[Dataset excerpts]
((

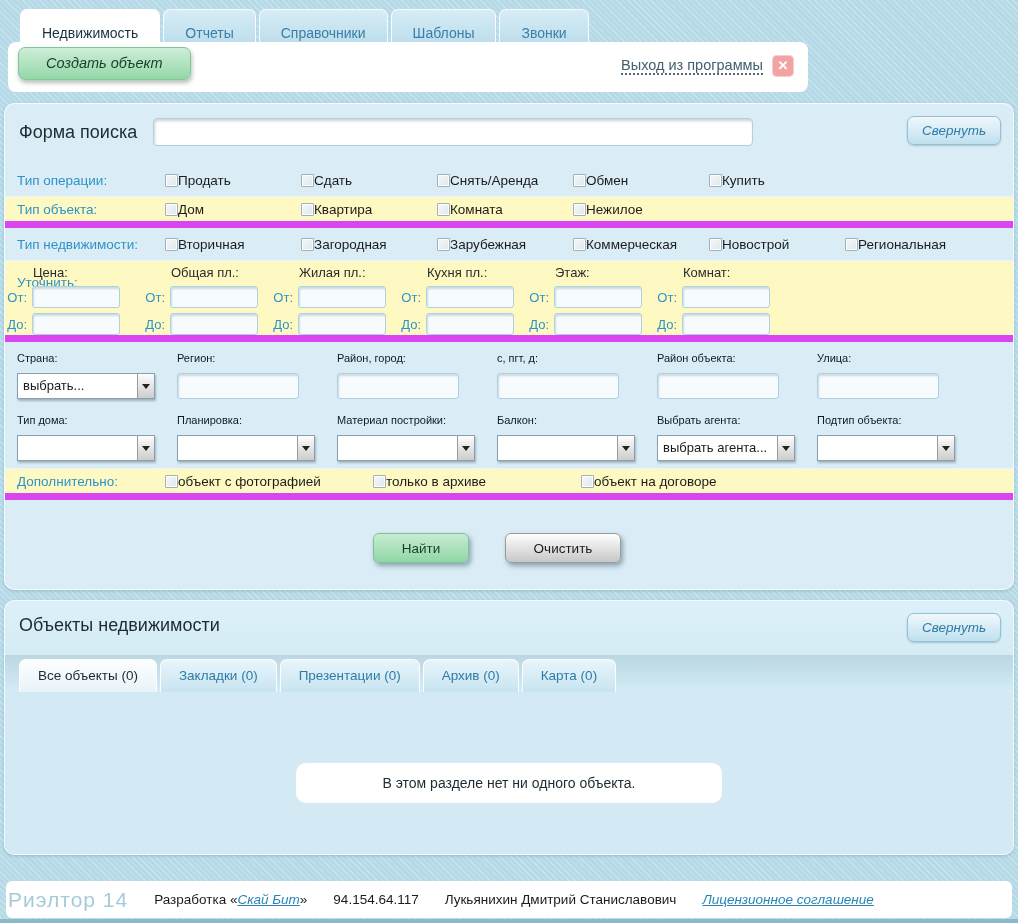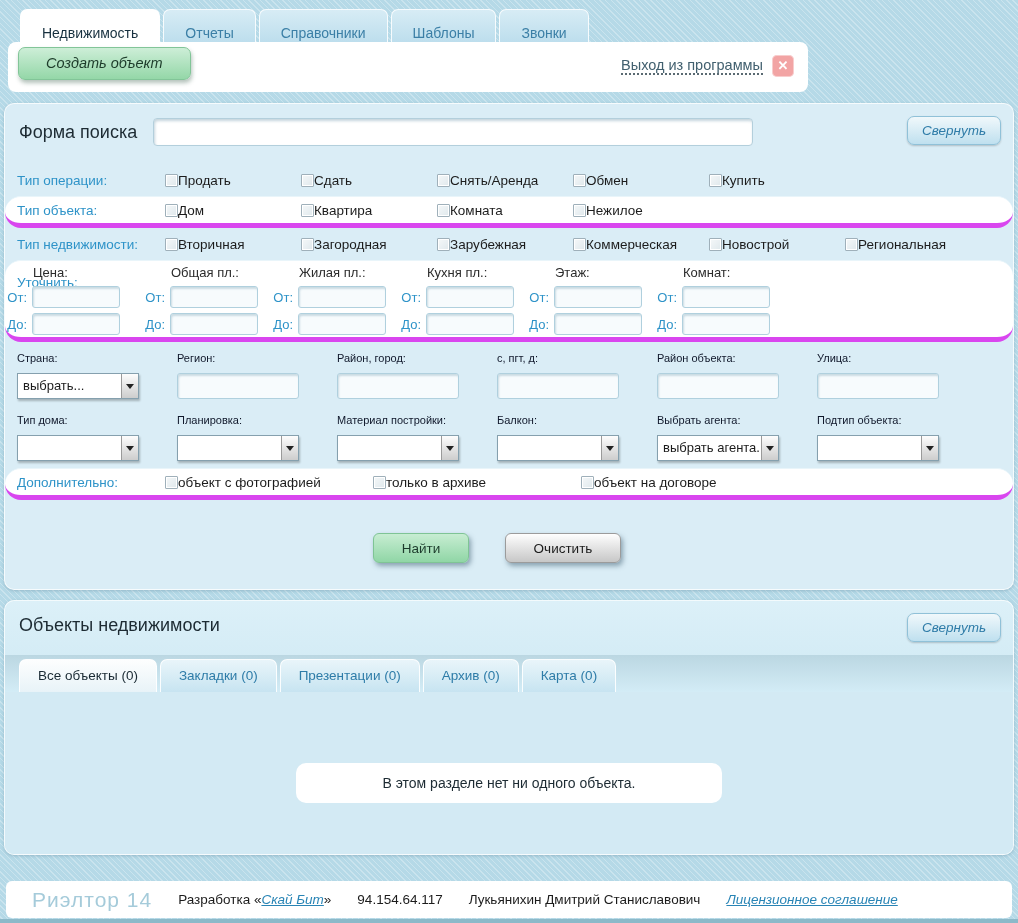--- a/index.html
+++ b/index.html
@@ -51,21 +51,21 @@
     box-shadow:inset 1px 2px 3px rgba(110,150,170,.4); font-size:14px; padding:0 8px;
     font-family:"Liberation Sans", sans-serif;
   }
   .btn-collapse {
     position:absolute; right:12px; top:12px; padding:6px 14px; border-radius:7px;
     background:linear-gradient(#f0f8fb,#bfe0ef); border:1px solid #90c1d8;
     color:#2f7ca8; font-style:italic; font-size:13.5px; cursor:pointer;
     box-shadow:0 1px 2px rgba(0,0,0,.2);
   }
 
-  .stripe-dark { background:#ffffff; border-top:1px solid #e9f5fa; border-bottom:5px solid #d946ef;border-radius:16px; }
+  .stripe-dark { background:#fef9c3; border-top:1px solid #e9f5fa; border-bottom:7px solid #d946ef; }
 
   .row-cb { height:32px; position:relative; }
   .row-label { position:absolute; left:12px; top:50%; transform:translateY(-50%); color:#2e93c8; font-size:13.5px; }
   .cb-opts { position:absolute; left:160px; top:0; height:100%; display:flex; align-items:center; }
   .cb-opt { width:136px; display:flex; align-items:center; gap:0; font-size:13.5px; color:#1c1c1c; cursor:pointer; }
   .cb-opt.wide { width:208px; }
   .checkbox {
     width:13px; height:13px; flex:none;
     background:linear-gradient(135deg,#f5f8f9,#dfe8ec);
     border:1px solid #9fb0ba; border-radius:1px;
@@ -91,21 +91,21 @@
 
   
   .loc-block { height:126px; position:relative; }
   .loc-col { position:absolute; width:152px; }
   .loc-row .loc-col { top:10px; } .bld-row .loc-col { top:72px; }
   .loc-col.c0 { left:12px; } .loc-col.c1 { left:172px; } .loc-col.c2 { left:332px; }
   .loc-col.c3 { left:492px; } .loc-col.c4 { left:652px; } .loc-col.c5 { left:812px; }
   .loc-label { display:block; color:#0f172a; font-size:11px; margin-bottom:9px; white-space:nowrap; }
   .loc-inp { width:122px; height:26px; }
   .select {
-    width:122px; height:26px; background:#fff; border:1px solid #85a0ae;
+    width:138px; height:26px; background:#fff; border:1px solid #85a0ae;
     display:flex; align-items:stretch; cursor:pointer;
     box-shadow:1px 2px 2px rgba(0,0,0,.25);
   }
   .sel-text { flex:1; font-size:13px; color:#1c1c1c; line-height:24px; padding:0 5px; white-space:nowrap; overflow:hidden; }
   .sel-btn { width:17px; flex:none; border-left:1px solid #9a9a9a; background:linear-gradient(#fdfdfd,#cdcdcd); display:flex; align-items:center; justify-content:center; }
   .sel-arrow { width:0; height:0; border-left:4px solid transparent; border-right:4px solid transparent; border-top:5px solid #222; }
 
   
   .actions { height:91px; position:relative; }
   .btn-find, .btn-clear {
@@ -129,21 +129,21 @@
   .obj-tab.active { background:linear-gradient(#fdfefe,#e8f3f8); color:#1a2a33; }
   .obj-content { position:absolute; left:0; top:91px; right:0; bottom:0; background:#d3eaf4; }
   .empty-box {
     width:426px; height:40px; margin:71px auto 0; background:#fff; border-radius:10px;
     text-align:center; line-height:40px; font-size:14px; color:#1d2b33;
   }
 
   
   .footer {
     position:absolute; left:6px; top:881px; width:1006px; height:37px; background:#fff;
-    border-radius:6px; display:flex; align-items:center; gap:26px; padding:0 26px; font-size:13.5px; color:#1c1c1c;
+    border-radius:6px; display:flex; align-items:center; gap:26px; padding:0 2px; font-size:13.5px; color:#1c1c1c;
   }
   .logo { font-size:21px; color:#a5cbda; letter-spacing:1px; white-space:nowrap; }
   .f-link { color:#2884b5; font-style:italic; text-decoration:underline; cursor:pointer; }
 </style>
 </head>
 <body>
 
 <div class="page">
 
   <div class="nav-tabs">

))

● EXERCISE:
How many of the lines in the data above carry the word "bottom"? Say the number and nothing else.

● COMPLETED TASK:
4